Hannah’s new novel is an homage to the extraordinary courage and endurance of Frenchwomen during World War II.
In 1995, an elderly unnamed widow is moving into an Oregon nursing home on the urging of her controlling son, Julien, a surgeon. This trajectory is interrupted when she receives an invitation to return to France to attend a ceremony honoring passeurs: people who aided the escape of others during the war. Cut to spring, 1940: Viann has said goodbye to husband Antoine, who's off to hold the Maginot line against invading Germans. She returns to tending her small farm, Le Jardin, in the Loire Valley, teaching at the local school and coping with daughter Sophie’s adolescent rebellion. Soon, that world is upended: The Germans march into Paris and refugees flee south, overrunning Viann’s land. Her long-estranged younger sister, Isabelle, who has been kicked out of multiple convent schools, is sent to Le Jardin by Julien, their father in Paris, a drunken, decidedly unpaternal Great War veteran. As the depredations increase in the occupied zone—food rationing, systematic looting, and the billeting of a German officer, Capt.
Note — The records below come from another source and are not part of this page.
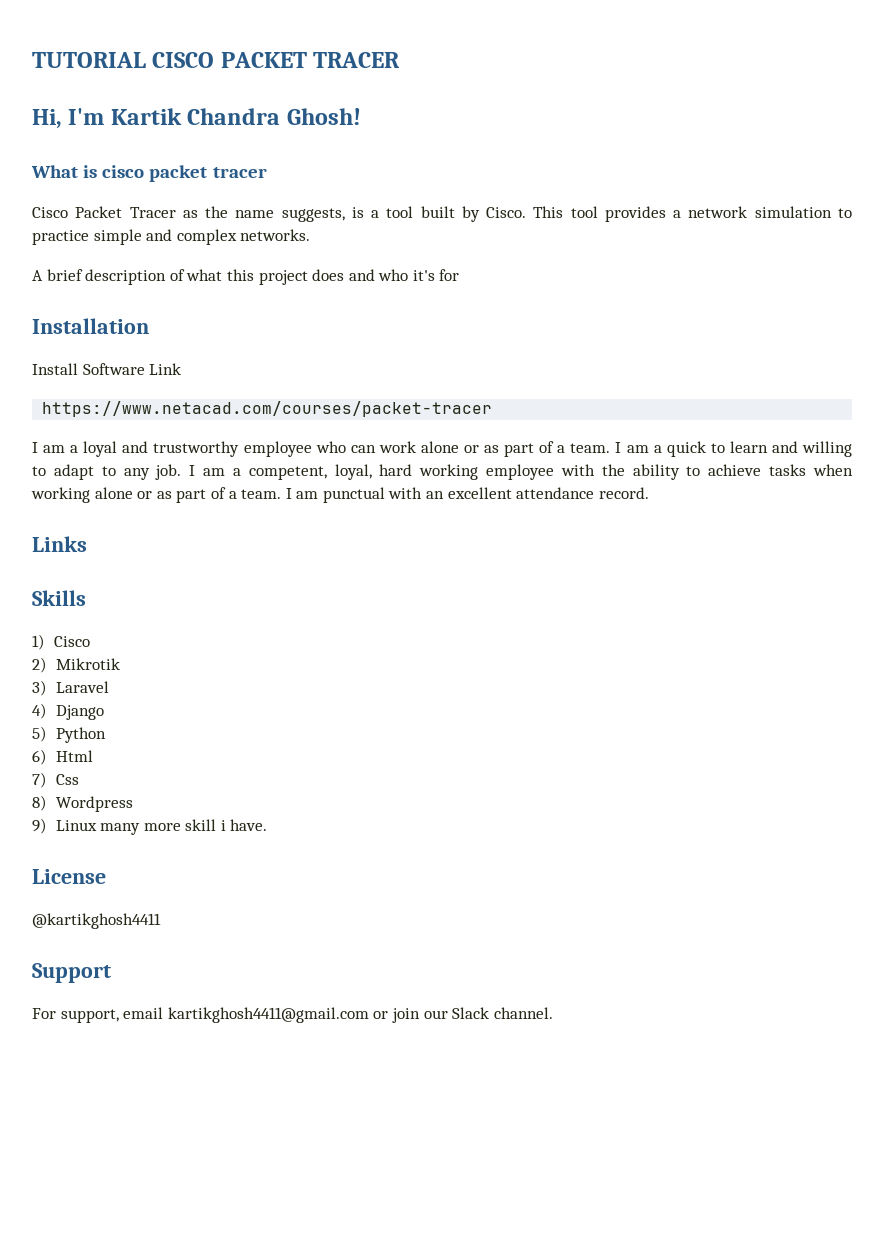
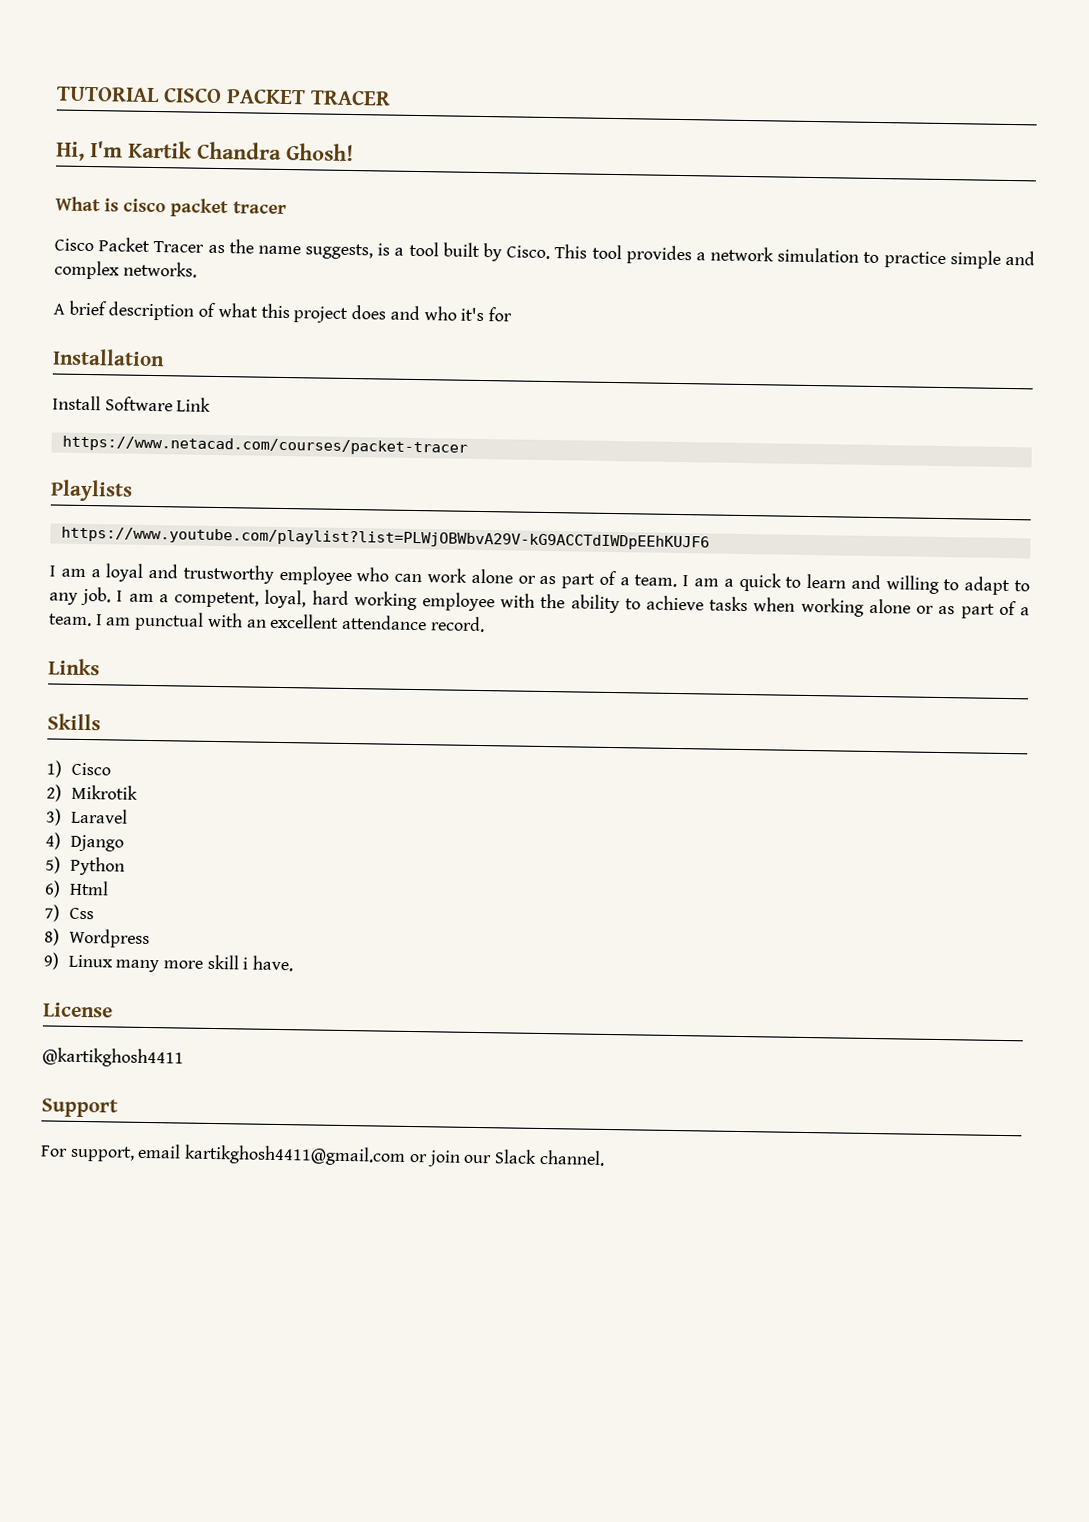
+ Playlists
+ https://www.youtube.com/playlist?list=PLWjOBWbvA29V-kG9ACCTdIWDpEEhKUJF6

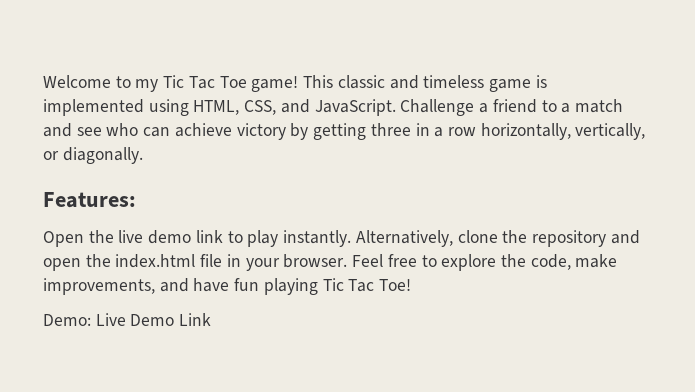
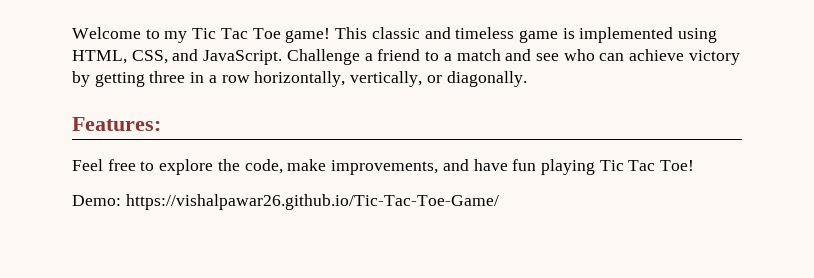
- Open the live demo link to play instantly. Alternatively, clone the repository and open the index.html file in your browser.
- Demo: Live Demo Link
+ Demo: https://vishalpawar26.github.io/Tic-Tac-Toe-Game/

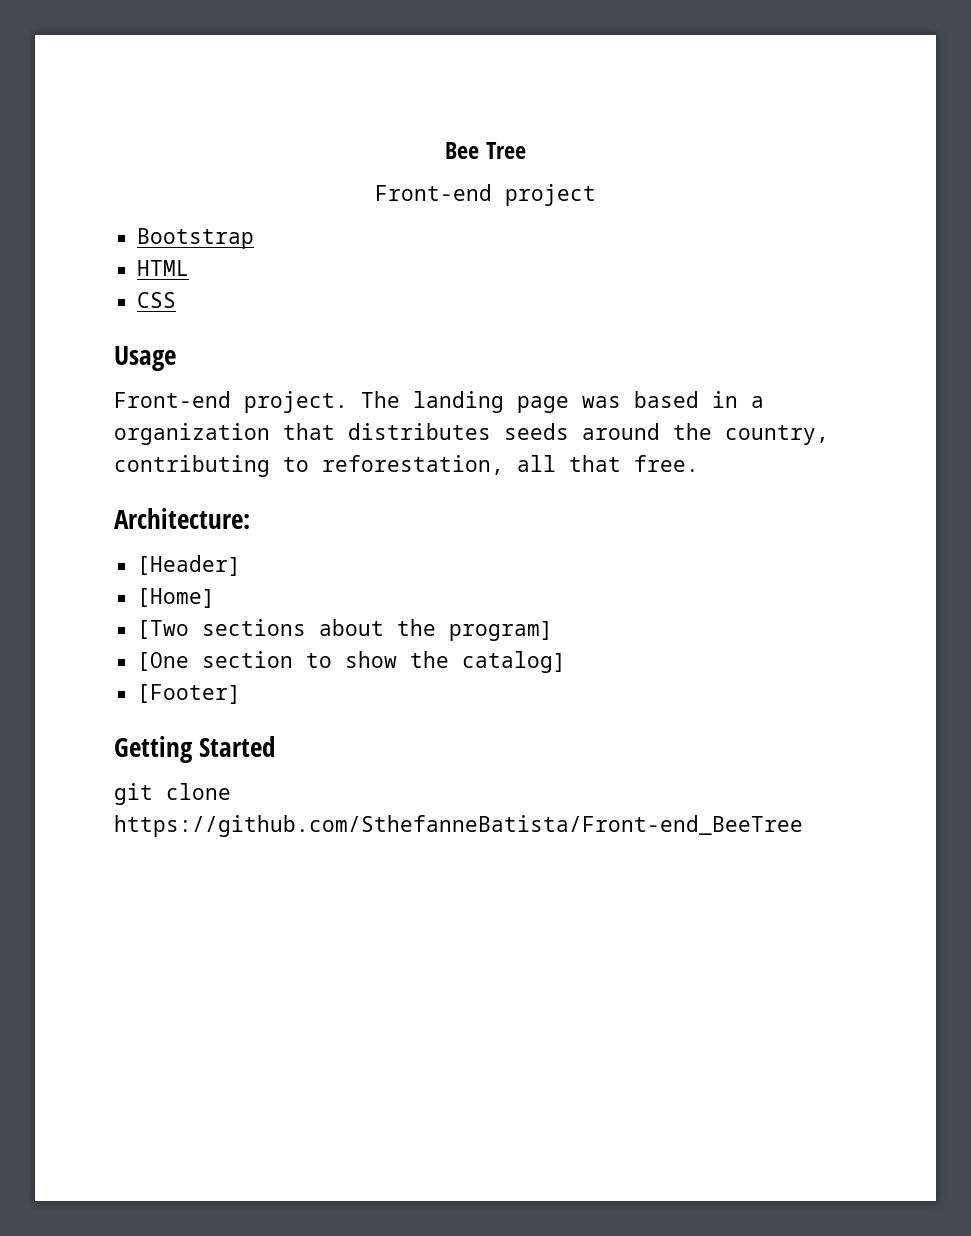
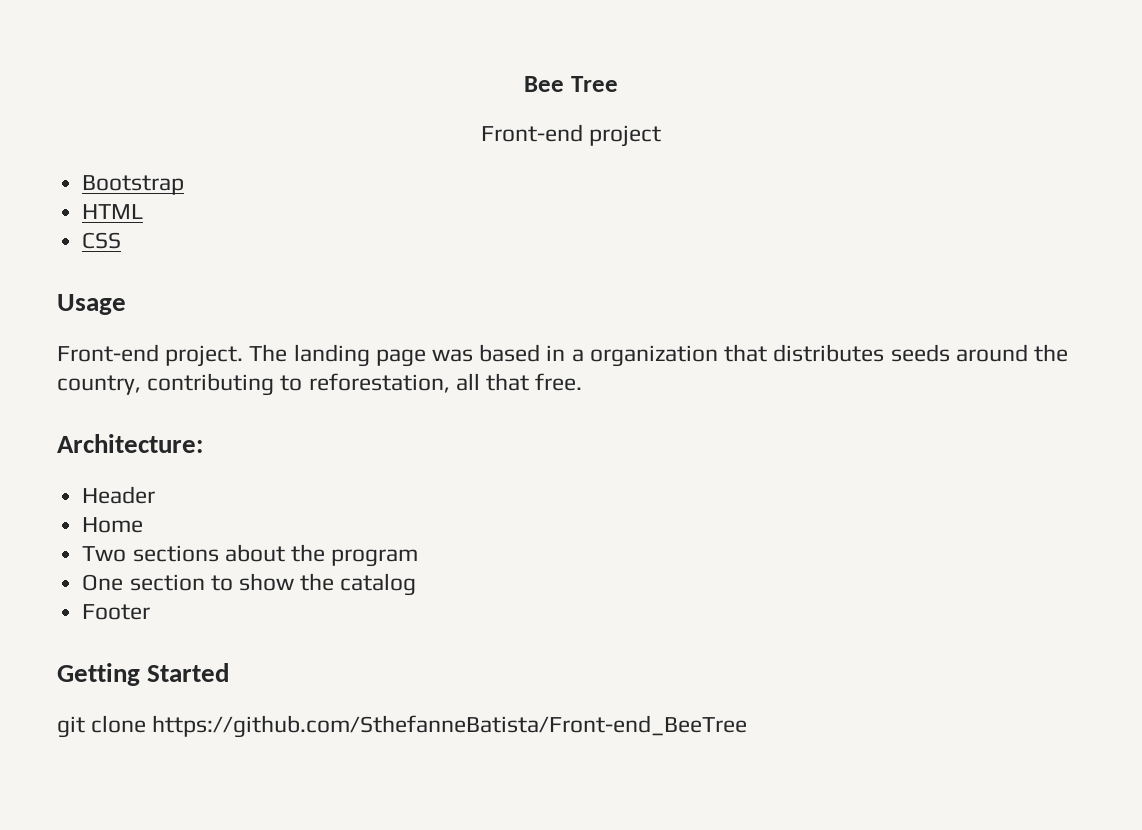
- [Header]
- [Home]
- [Two sections about the program]
- [One section to show the catalog]
- [Footer]
+ Header
+ Home
+ Two sections about the program
+ One section to show the catalog
+ Footer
Beck, at Le Jardin—Isabelle’s outspokenness is a liability. She joins the Resistance, volunteering for dangerous duty: shepherding downed Allied airmen across the Pyrenees to Spain. Code-named the Nightingale, Isabelle will rescue many before she's captured. Meanwhile, Viann’s journey from passive to active resistance is less dramatic but no less wrenching. Hannah vividly demonstrates how the Nazis, through starvation, intimidation and barbarity both casual and calculated, demoralized the French, engineering a community collapse that enabled the deportations and deaths of more than 70,000 Jews. Hannah’s proven storytelling skills are ideally suited to depicting such cataclysmic events, but her tendency to sentimentalize undermines the gravitas of this tale.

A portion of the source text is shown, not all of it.